It is pleasing to see that CBS decided to feature one of the 120 or so Veteran Treatment Courts in the United States on one of its most popular investigative programs: 60 Minutes. Found below is a brief summary of this very moving and disturbing report:
Two and a half million Americans have served in Iraq and Afghanistan; many of them, more than once. The VA tells us about 20 percent come home with post-traumatic stress disorder, known as PTSD. So, that comes to about 500,000. For some, returning is harder than they imagined. The suicide rate for the Army is up 15 percent over last year. For the Marines its up 28 percent. A few of our troops return to become something they never thought they could be: criminals, for the first time in their lives.
Around Houston, in Harris County, Texas, 400 veterans are locked up every month. We met a judge there who saw them coming before the bench, fresh out of the warzone and he thought a lot of them were worth saving. Judge for yourself once you meet some of our troops, coming home.
A byproduct of the 1995 Crime Bill, the Veterans Treatment Court (Vets Court for short) is a way for Veterans facing jail time to avoid incarceration. If they accept, they are assigned to a mentoring Veteran and must remain drug-free for two years, obtain a high school diploma and have a steady job at the end of the probation period. This may seem like a good deal, but the path to recover their lives is difficult and fraught with temptation, particularly for those Veterans with PTSD.

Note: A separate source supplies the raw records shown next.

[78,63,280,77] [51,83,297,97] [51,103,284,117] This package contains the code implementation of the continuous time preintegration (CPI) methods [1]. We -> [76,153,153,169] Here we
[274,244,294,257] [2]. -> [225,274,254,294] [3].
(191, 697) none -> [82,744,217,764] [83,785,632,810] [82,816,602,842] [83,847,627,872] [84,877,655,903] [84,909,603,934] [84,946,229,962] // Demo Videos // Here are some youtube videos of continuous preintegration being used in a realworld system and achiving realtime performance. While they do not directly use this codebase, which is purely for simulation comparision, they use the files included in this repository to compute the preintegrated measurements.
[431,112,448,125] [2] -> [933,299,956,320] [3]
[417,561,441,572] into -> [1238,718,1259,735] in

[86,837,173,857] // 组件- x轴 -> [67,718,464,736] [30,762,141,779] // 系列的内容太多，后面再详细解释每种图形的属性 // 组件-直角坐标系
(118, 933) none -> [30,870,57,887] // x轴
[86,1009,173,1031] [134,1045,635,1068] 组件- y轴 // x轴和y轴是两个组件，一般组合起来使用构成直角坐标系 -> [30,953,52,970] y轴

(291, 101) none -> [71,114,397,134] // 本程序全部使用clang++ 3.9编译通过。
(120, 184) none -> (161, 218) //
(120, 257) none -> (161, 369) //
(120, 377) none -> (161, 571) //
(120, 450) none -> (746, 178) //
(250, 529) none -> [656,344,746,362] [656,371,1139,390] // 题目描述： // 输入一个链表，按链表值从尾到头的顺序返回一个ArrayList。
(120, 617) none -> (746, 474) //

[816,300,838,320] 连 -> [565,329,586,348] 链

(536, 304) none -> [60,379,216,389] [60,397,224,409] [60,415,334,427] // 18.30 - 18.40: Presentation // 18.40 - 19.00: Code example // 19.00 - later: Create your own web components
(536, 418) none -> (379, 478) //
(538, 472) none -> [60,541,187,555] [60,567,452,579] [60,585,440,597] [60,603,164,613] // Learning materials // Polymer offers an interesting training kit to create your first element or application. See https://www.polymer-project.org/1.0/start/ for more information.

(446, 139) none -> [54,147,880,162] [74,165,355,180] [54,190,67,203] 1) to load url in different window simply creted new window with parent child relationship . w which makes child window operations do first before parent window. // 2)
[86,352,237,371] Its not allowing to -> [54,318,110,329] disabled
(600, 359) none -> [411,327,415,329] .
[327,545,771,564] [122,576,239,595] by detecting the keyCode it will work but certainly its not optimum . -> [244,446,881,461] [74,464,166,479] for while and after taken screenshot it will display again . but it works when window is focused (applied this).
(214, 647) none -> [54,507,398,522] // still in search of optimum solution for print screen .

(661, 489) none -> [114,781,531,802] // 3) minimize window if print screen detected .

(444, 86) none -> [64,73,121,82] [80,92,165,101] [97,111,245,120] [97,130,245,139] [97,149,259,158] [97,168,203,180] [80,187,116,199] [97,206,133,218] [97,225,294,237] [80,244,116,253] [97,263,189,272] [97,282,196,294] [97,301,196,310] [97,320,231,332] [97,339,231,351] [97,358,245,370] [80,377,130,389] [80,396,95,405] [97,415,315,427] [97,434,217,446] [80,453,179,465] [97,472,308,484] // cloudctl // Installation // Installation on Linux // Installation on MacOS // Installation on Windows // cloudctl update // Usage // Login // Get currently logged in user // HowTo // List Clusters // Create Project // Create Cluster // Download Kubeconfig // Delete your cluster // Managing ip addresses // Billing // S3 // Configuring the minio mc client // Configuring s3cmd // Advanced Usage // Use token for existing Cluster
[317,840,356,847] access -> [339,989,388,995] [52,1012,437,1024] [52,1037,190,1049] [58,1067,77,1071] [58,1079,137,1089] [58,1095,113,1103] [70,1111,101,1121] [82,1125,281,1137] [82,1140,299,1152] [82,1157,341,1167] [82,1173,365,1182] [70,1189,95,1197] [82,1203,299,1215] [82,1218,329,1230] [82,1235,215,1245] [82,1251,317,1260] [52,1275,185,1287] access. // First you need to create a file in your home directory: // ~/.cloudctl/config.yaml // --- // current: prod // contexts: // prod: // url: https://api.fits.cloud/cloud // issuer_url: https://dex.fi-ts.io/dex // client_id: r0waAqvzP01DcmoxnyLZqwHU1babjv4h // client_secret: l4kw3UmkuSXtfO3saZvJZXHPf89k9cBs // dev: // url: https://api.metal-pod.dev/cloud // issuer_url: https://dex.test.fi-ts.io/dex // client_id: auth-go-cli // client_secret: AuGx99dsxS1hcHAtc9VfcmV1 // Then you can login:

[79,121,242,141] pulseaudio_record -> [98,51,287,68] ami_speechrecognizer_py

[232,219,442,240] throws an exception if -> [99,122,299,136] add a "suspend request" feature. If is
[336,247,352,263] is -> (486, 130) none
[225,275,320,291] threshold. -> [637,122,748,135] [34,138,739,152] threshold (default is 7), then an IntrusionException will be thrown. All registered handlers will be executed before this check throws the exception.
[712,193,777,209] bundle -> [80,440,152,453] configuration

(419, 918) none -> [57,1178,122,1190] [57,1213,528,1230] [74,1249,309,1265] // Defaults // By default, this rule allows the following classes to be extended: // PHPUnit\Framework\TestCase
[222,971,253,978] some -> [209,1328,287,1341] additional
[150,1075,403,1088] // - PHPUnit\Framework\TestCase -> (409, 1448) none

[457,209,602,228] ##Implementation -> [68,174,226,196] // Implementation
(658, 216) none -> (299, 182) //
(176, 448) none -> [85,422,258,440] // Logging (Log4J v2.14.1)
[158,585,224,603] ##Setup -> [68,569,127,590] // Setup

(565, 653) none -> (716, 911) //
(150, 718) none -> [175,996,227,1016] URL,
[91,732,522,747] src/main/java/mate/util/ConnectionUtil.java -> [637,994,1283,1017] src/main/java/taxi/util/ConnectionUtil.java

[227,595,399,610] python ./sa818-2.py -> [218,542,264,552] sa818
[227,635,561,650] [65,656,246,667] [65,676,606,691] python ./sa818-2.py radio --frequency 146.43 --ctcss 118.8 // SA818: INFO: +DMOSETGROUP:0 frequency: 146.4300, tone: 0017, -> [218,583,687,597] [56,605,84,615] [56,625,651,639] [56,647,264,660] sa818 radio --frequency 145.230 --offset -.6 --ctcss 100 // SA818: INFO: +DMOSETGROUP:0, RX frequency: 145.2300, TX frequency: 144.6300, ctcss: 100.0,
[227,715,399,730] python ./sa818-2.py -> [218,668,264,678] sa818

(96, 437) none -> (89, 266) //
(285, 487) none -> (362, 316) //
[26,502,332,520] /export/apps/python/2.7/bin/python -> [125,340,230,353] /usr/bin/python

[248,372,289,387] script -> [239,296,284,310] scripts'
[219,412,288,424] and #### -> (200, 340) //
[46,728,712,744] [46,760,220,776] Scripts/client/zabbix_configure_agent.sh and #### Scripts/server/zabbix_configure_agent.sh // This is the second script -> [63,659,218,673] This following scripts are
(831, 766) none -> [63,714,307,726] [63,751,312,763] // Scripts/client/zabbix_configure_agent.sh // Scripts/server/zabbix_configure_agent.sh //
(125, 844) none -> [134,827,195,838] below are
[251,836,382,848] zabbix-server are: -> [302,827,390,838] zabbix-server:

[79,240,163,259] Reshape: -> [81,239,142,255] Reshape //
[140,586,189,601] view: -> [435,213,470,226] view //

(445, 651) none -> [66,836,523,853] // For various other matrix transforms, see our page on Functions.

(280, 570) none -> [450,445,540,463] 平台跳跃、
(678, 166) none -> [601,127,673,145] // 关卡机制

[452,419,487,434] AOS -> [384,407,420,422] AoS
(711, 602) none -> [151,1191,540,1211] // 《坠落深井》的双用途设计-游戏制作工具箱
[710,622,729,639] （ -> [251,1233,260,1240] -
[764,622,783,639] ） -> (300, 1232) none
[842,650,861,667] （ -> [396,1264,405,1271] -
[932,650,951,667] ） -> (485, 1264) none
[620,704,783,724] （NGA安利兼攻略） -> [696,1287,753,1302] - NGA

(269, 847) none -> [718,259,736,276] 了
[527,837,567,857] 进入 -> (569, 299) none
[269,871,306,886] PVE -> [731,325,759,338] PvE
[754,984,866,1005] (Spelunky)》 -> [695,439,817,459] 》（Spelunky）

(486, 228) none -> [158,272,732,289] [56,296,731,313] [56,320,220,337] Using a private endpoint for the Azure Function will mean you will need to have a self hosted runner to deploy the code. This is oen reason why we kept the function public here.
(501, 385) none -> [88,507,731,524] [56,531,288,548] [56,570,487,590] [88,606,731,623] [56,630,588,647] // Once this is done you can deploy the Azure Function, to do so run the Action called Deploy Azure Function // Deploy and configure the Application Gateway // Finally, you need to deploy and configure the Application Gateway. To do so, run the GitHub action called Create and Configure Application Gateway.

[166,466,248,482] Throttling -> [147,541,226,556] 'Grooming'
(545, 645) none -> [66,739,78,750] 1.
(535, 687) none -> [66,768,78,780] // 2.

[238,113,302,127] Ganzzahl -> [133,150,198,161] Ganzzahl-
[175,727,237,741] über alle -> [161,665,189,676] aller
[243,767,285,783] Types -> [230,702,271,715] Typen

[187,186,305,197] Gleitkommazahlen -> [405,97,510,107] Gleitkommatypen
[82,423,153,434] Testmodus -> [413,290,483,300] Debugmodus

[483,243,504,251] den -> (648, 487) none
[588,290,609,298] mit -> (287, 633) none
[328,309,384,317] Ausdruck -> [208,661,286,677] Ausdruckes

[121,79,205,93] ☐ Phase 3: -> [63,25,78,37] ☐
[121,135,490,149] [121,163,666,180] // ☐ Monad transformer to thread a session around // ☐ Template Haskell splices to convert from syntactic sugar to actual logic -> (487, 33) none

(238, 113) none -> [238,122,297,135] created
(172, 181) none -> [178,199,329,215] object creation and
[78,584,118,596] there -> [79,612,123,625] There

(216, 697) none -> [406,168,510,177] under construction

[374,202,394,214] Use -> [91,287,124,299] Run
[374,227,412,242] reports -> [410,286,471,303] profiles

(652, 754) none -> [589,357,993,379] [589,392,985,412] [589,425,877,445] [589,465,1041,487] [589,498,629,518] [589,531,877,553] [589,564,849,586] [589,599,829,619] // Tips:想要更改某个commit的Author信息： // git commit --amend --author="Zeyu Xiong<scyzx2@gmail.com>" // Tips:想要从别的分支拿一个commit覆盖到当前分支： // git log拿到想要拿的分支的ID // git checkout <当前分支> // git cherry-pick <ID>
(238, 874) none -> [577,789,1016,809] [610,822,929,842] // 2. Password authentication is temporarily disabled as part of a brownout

SFTT applauds those in law enforcement and the judicial system and supporting Veterans organization for developing such an effective and common sense approach to help Veterans reintegrate into society. 60 Minutes paints a very sympathetic picture of the Veterans Administration in this rehabilitation process, but Vets that we have talked to who have participated in Vet Court programs paint a somewhat different picture.
It is evident that there is a high incidence of dependency on drugs, potent painkillers, antidepressants and alcohol among those with PTSD. One graduate of the Veterans Court Program who now is a substance abuse counselor told me that close to 90% of Vets with PTSD have substance abuse issues.
Now, the VA has very strict rules on issuing prescription medication to Veterans with documented substance abuse problems. In other words, it may be difficult for Veterans to receive proper treatment for PTSD if substance abuse and PTSD are treated as mutually exclusive problems. This clearly introduces a level of difficulty for the VA in providing the type of comprehensive rehabilitation treatment these Vets deserve. Some may call it Catch 22, but I am sure our Vets find it no laughing matter.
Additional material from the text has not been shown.